All that theorising about “imperial hang-ups”, “sado-populism”, and “acts of national self-harm” makes for entertaining copy, but much of it is speculative punditry rather than evidence-based knowledge. There is actually quite a lot of science to consider when looking at the psychology of Brexit. Newly emerging datasets can help us reverse-engineer the chaos.

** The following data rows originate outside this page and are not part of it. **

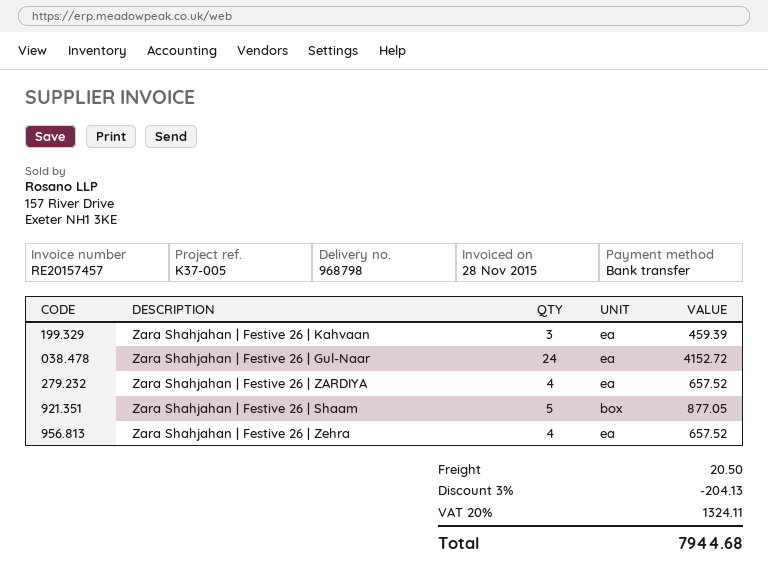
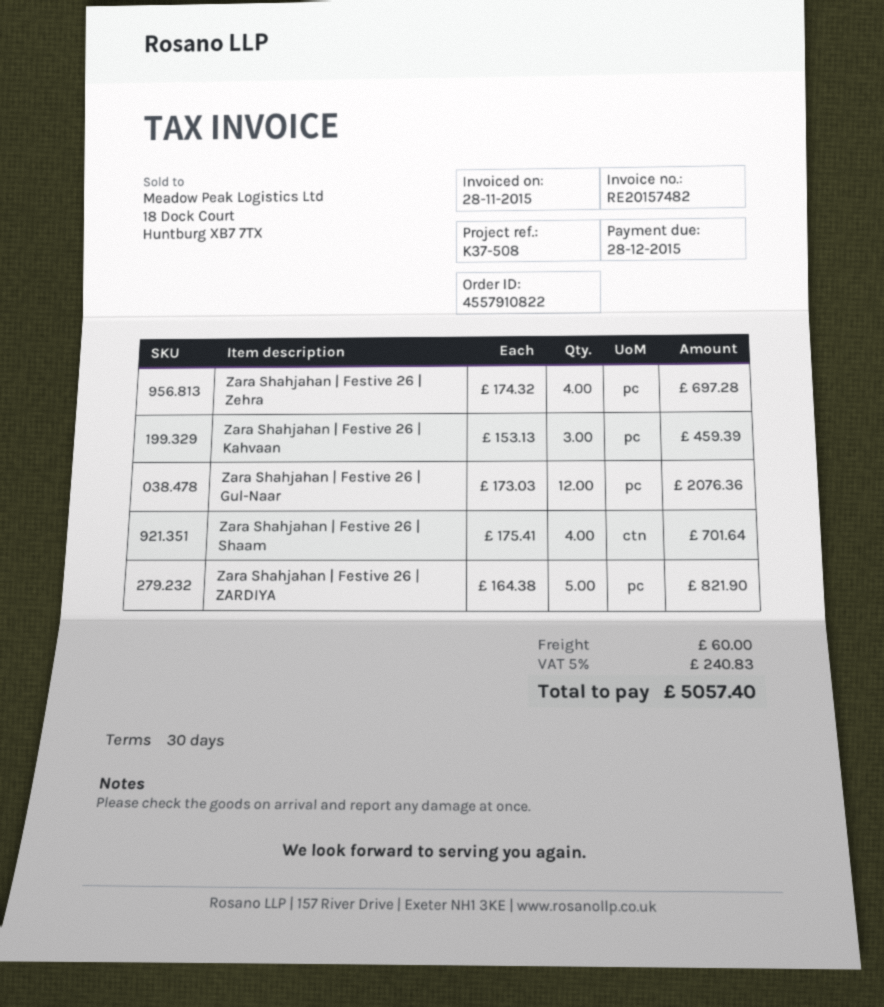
invoice number: RE20157457 -> RE20157482
reference: K37-005 -> K37-508
Zara Shahjahan | Festive 26 | Gul-Naar: 24 for 4152.72 -> 12 for 2076.36
Zara Shahjahan | Festive 26 | ZARDIYA: 4 for 657.52 -> 5 for 821.90
Zara Shahjahan | Festive 26 | Shaam: 5 for 877.05 -> 4 for 701.64
Zara Shahjahan | Festive 26 | Zehra: 4 for 657.52 -> 4 for 697.28
discount: 3% = 204.13 -> none
shipping: 20.50 -> 60.00
tax: 20% = 1324.11 -> 5% = 240.83
total: 7944.68 -> 5057.40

For example, consider the noisy decision-making that lay behind the Brexit experience. In the original referendum, one-in-ten voters did not decide how to vote until the day of the referendum itself. They literally rocked up to the polling stations with an open mind. Staring down at blank ballots with pencils in hand, they wondered to themselves: should I tick “Remain” or “Leave”? Three million voters voting on a whim. Nearly double the eventual margin of the final result. Remember, though, every vote counts.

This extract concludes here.